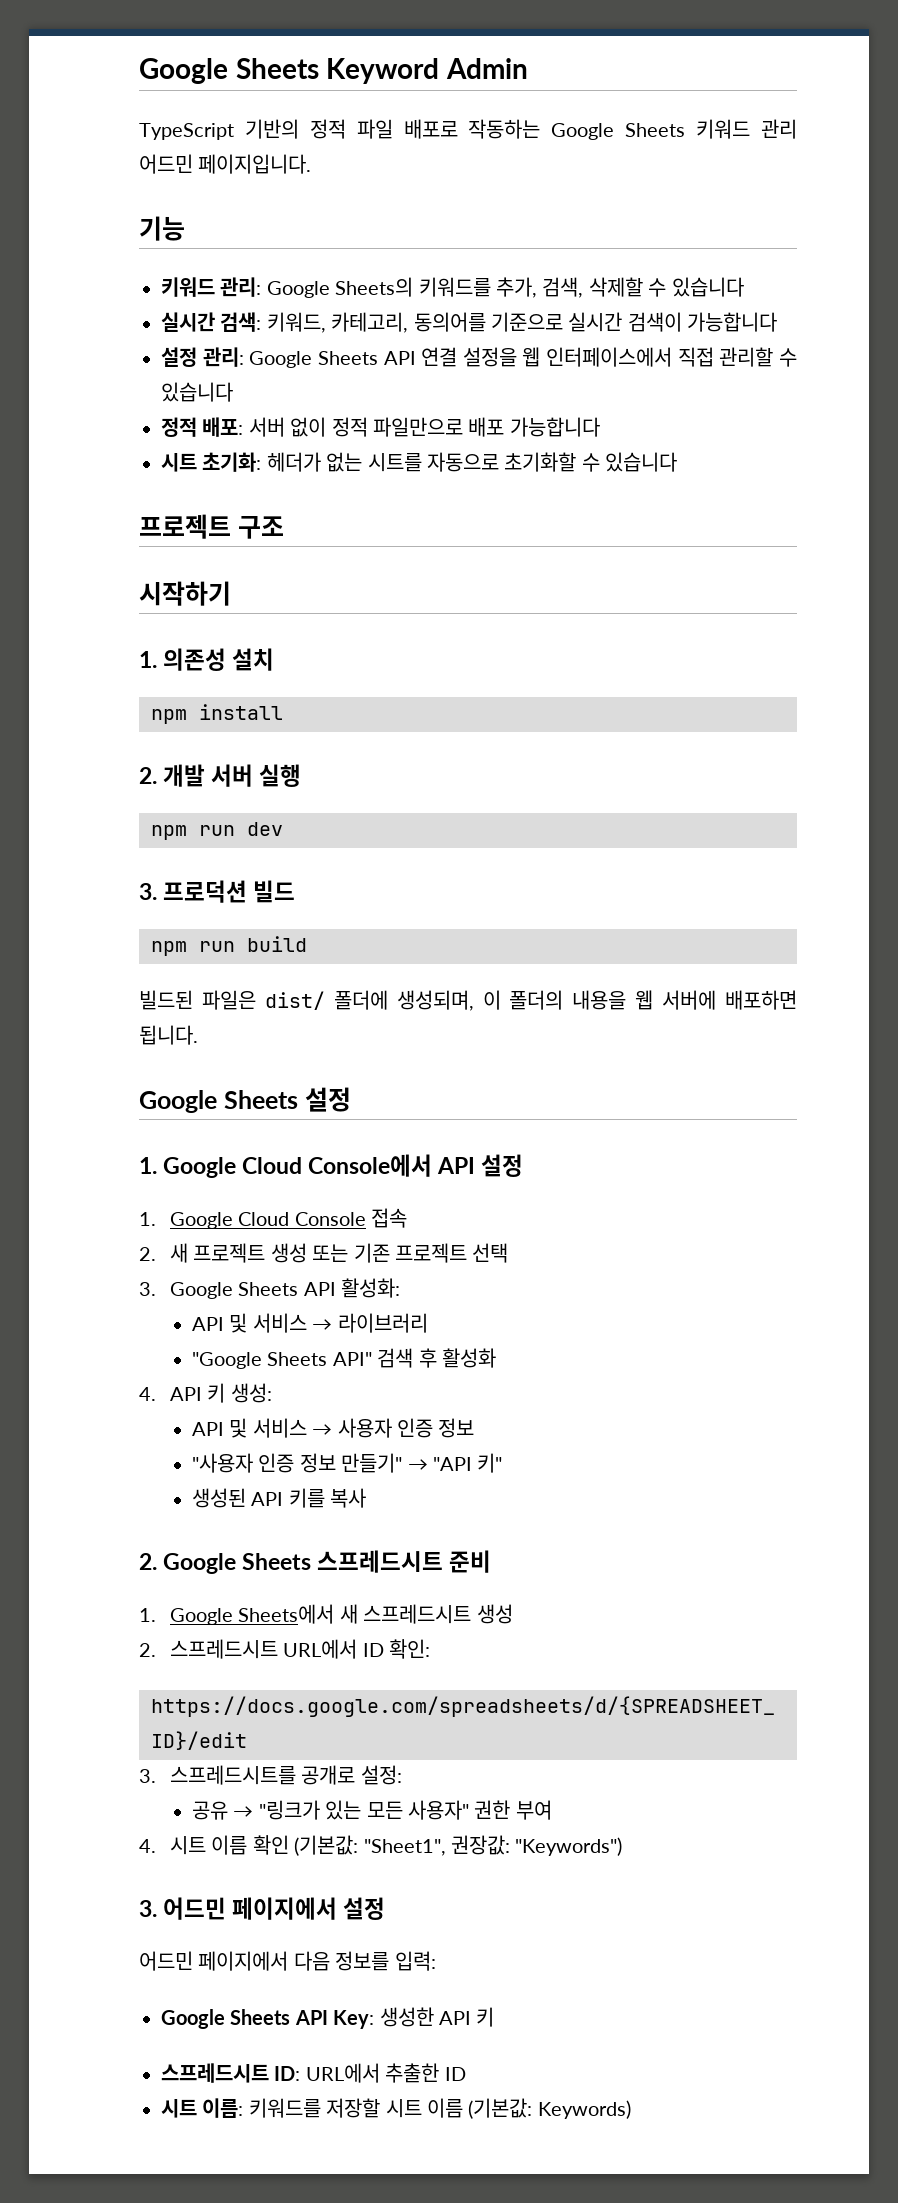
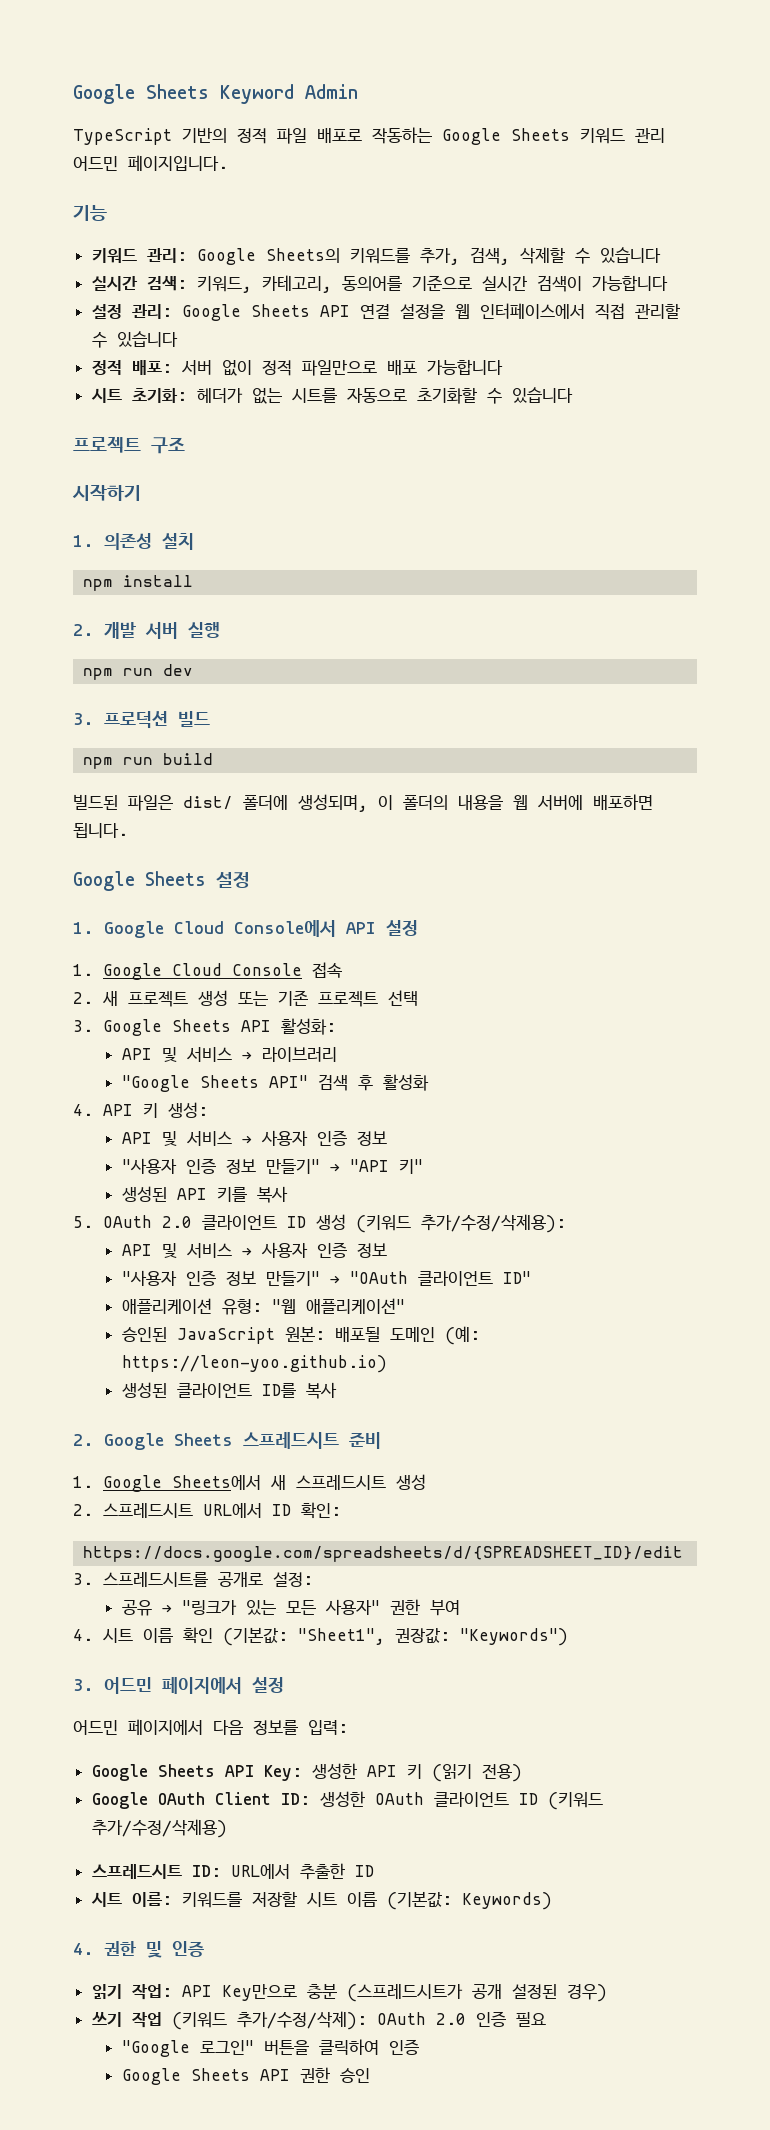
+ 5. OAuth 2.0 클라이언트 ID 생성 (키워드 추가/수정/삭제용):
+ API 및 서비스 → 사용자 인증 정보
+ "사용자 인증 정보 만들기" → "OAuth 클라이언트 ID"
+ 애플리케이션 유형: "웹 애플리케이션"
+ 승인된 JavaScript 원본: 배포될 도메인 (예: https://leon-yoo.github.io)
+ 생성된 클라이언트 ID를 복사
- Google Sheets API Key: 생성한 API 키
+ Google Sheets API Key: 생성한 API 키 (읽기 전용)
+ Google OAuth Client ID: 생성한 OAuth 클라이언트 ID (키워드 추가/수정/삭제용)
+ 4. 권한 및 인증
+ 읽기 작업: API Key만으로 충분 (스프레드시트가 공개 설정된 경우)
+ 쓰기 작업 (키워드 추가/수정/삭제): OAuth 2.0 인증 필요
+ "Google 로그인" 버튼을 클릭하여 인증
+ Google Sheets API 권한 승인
══════════════════════════════
### Aim of the task
Which lines above contain the word "Google"? List them.

### Completed exercise
- Google Sheets API Key: 생성한 API 키
+ Google Sheets API Key: 생성한 API 키 (읽기 전용)
+ Google OAuth Client ID: 생성한 OAuth 클라이언트 ID (키워드 추가/수정/삭제용)
+ "Google 로그인" 버튼을 클릭하여 인증
+ Google Sheets API 권한 승인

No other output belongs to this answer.